**What the task requires**
Return each entry word for word, without its pictures.

**Data extracts**
*** Block opens ***

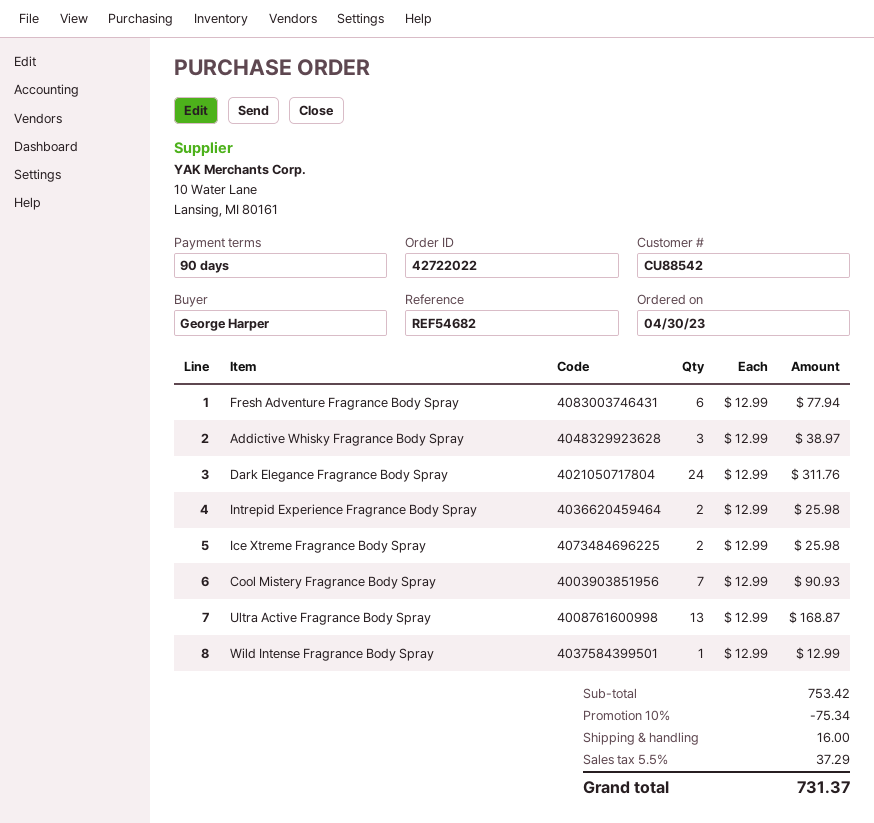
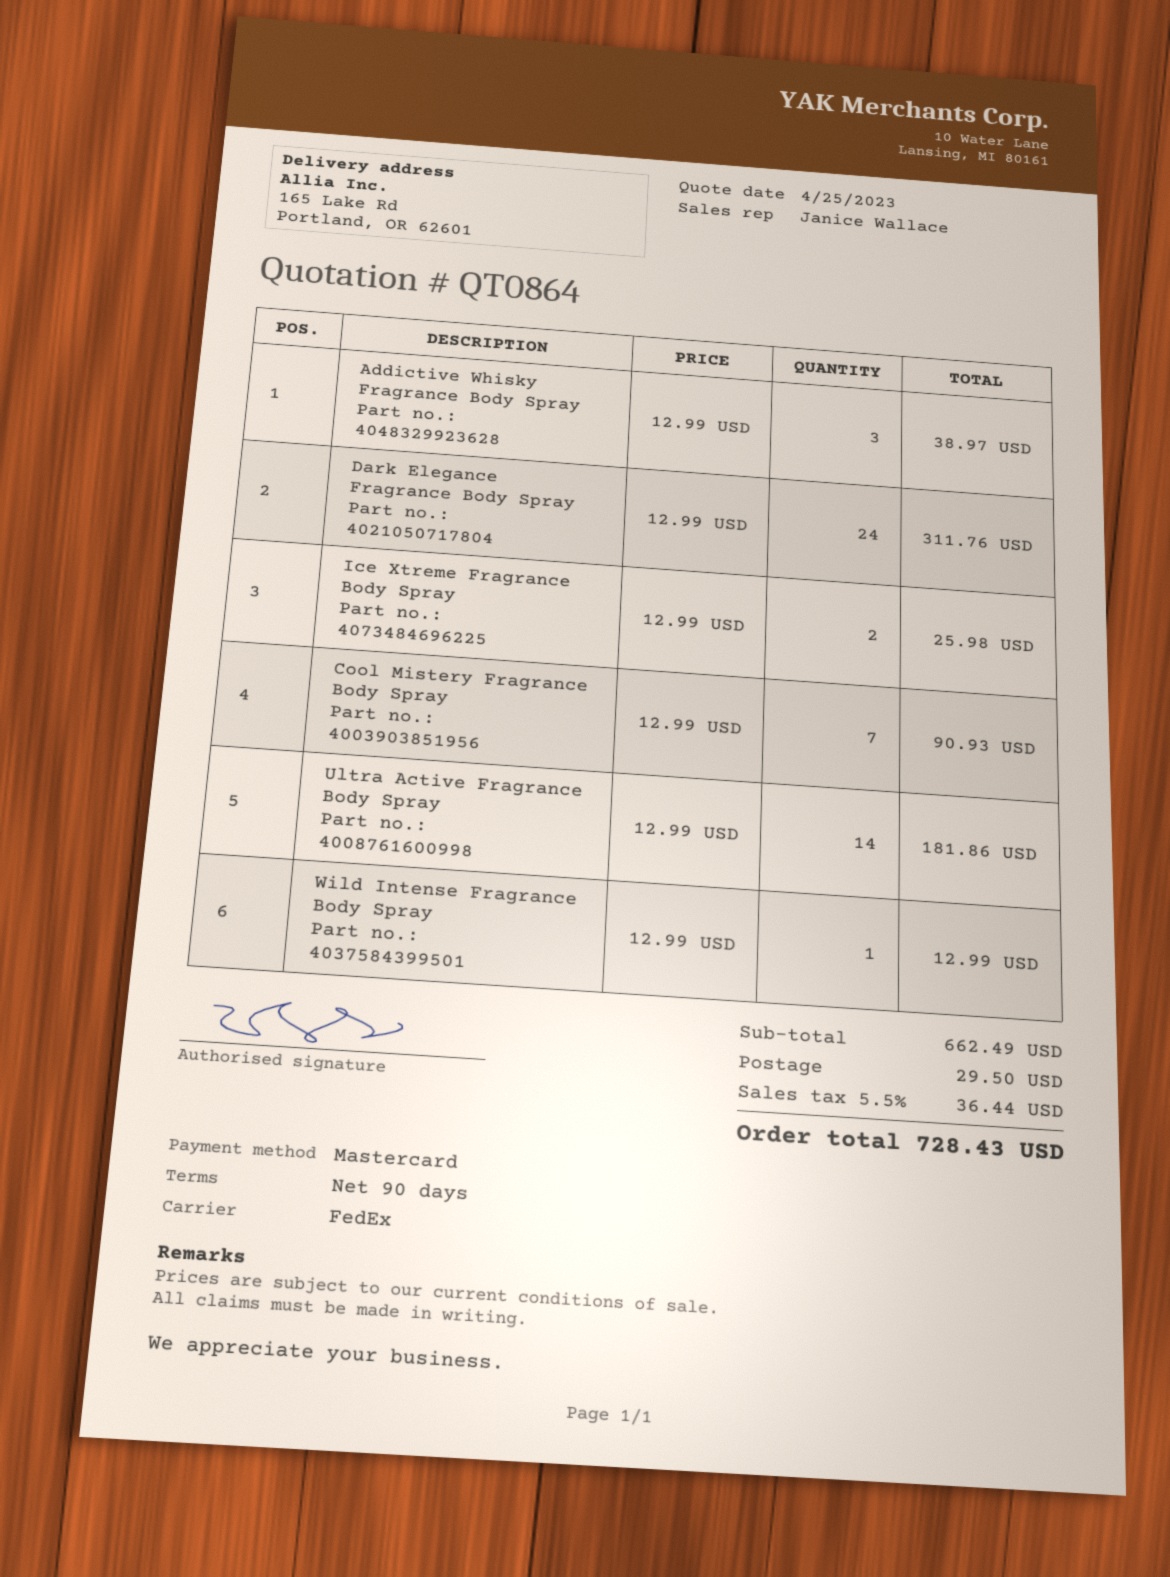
Fresh Adventure Fragrance Body Spray: 6 x 12.99 = 77.94 -> none
Intrepid Experience Fragrance Body Spray: 2 x 12.99 = 25.98 -> none
Ultra Active Fragrance Body Spray: 13 x 12.99 = 168.87 -> 14 x 12.99 = 181.86
subtotal: 753.42 -> 662.49
discount: 10% = 75.34 -> none
shipping: 16.00 -> 29.50
tax: 5.5% = 37.29 -> 5.5% = 36.44
total: 731.37 -> 728.43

*** Block closes ***

**Answer to the problem**
Fresh Adventure Fragrance Body Spray: 6 x 12.99 = 77.94 -> none
Intrepid Experience Fragrance Body Spray: 2 x 12.99 = 25.98 -> none
Ultra Active Fragrance Body Spray: 13 x 12.99 = 168.87 -> 14 x 12.99 = 181.86
subtotal: 753.42 -> 662.49
discount: 10% = 75.34 -> none
shipping: 16.00 -> 29.50
tax: 5.5% = 37.29 -> 5.5% = 36.44
total: 731.37 -> 728.43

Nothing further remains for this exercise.